Tag Archives: elections

On Ice Cube

All of the 13 points from Ice Cube’s “Contract with Black America” rely on legislation, all of this is the responsibility of Congress, few of these will withstand scrutiny as mere executive orders, and few (if any) of these will pass a 60-vote majority in the Republican Senate.

Furthermore, as we’ve seen throughout the last 3 years, Trump does not control the Republican Senate (he may have been key to a few election wins for them, but he’s currently being kept at arms’ length). Trump’s “Platinum Plan” will not get 60 votes, and the Republican Senators are damn sure not repealing the filibuster.

Similarly, Biden will not control the Democratic Senate, and his only job will be to pass or veto whatever is sent to him by a Democratic Congress.

So Ice Cube can collaborate with Trump’s advisors to perfect the “Platinum Plan” all he wants. Doesn’t mean it’s going to Trump’s desk, or the CWBA to Biden’s, unless the filibuster goes away next year.

And Biden’s campaign was right to answer that this will have to wait until after the election. It’s Schumer who will have to answer that anyway, not Biden. Don’t write a check that you can’t cash from the White House.

Abolish Legislative Districts

In which I explain why I’m radicalized on legislative districts:

We talk about the need for nonpartisan redistricting of state legislatures and the U.S. House, and Republicans see it as a way by which they slightly loosen their intense grip on power in many states. We talk about greater competitiveness in elections as a virtue to pursue.

But nonpartisan redistricting is a band-aid on the egregiousness of first-past-the-post methods of voting, including two-round FPTP elections, whether for single- or multi-winner at-large elections. Nonpartisan redistricting of single-winner FPTP elections has to be incredibly precise to accomplish the goals of minority representation and partisan competitiveness.

Even with the proposed Fair Representation Act, which combines nonpartisan redistricting with ranked-choice voting and multi-winner elections, the job of nonpartisan redistricting is made somewhat easier with fewer, larger super-districts, but the premise of even having districts becomes questionable beyond a mere demand for geographical representation.

Why should geographical representation matter for legislative elections anymore? The long-running argument is that geographical representation through districts helps the legislature pay attention to legislators’ particular corners of the polity. But the laws which these legislators write have reverberations – direct or not – upon the entire polity.

I’d argue that we should simply bypass the need for districts altogether, and have all legislators elected statewide and at-large through party-list proportional representation, in which voters vote for their preferred party, and parties become members of the legislature by how much of a percentage of the vote they receive.

Such a method removes geographical jockeying for legislative power from the table, and places the focus squarely upon legislating for the entire polity. No more redistricting, no more fear of partisan competitiveness, no more zero-sum single-winner two-round legislative elections, no more pitting rural and urban areas against each other through structural capture of elections.

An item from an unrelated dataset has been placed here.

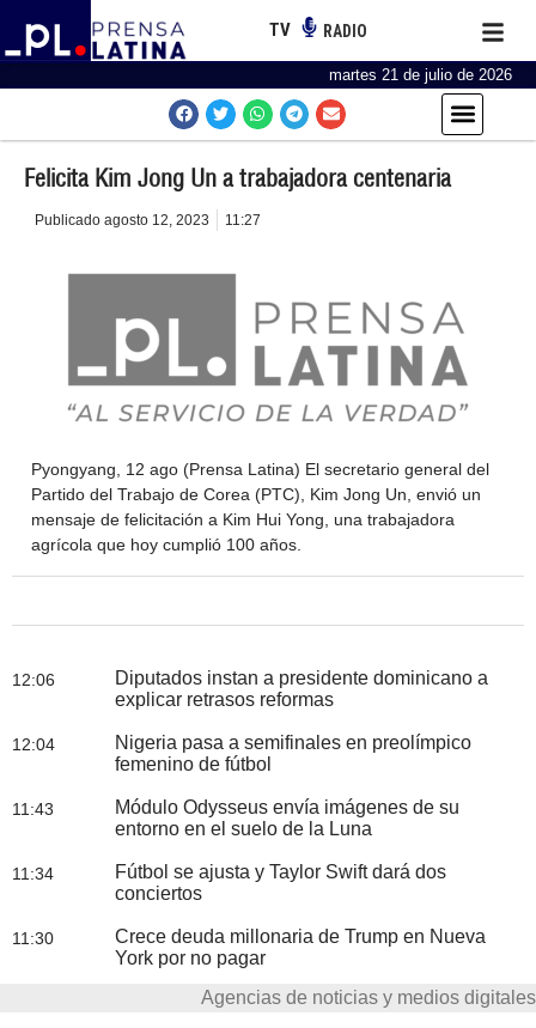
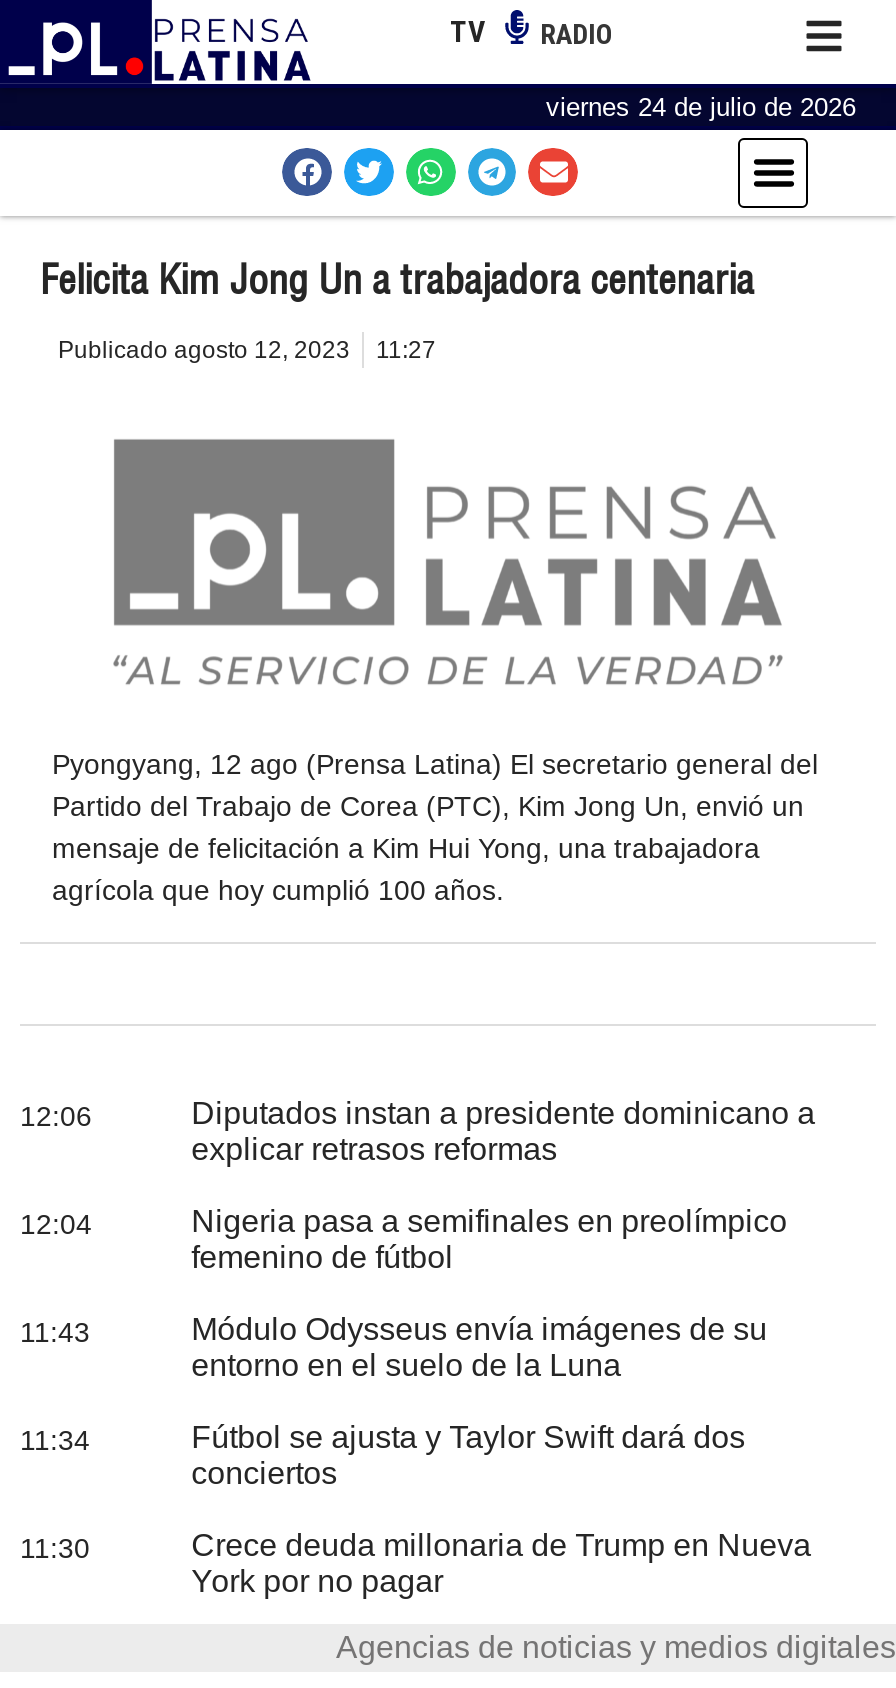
[329,66,512,84] martes 21 de julio de 2026 -> [546,91,856,121] viernes 24 de julio de 2026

Most Latin American nations have made party-list PR work as presidential republics, and have mostly switched to party-list PR since 1908. Few have switched back to majoritarian legislative elections, even with brutal, bloody interruptions to constitutional orders by military coups. It works well, and most of these countries who retain party-list PR don’t have this “eternal” question of carving up geography and property as a tool to gain and retain partisan dominance, nowhere near how bad we have it.

This is what I mean by evolving past the need for legislative (and congressional) districts, beyond redistricting, beyond single winners, beyond electoral colleges of any type, and beyond first-past-the-post elections. Throw it all out.

The Fair Representation Act’s combo of RCV+multimember districts+nonpartisan redistricting is just a compromise.

Thoughts on Biden/Harris

The only one that fit the profile of a typical VP candidate is Harris. She’s relatively fresh to DC politics but has had some DC experience, and has little to no background that could excite the GOP beyond “something something Willie Brown”.

It was never going to be Warren, for one, thanks to the Native American issue (and I say this as someone who supported Warren for President). Rice was problematic because of the “Benghazi” fiction, and because foreign policy experience is an allergen to xenophobic conservatives. Abrams has no federal experience and sat out of two potential runs for Senate. Whitmer literally just got elected Governor. Bass has those Cuba and Scientology comments, making her a liability in Florida. Demings was even more of a cop and had a very exploitable background as a police chief, a potential lightning rod for the left and the anti-urban right.

The safest choice besides Harris was Duckworth. She’s even more boring, Midwestern and cuddlier to veterans. By the time that Duckworth was ruled out, I figured that Harris had it.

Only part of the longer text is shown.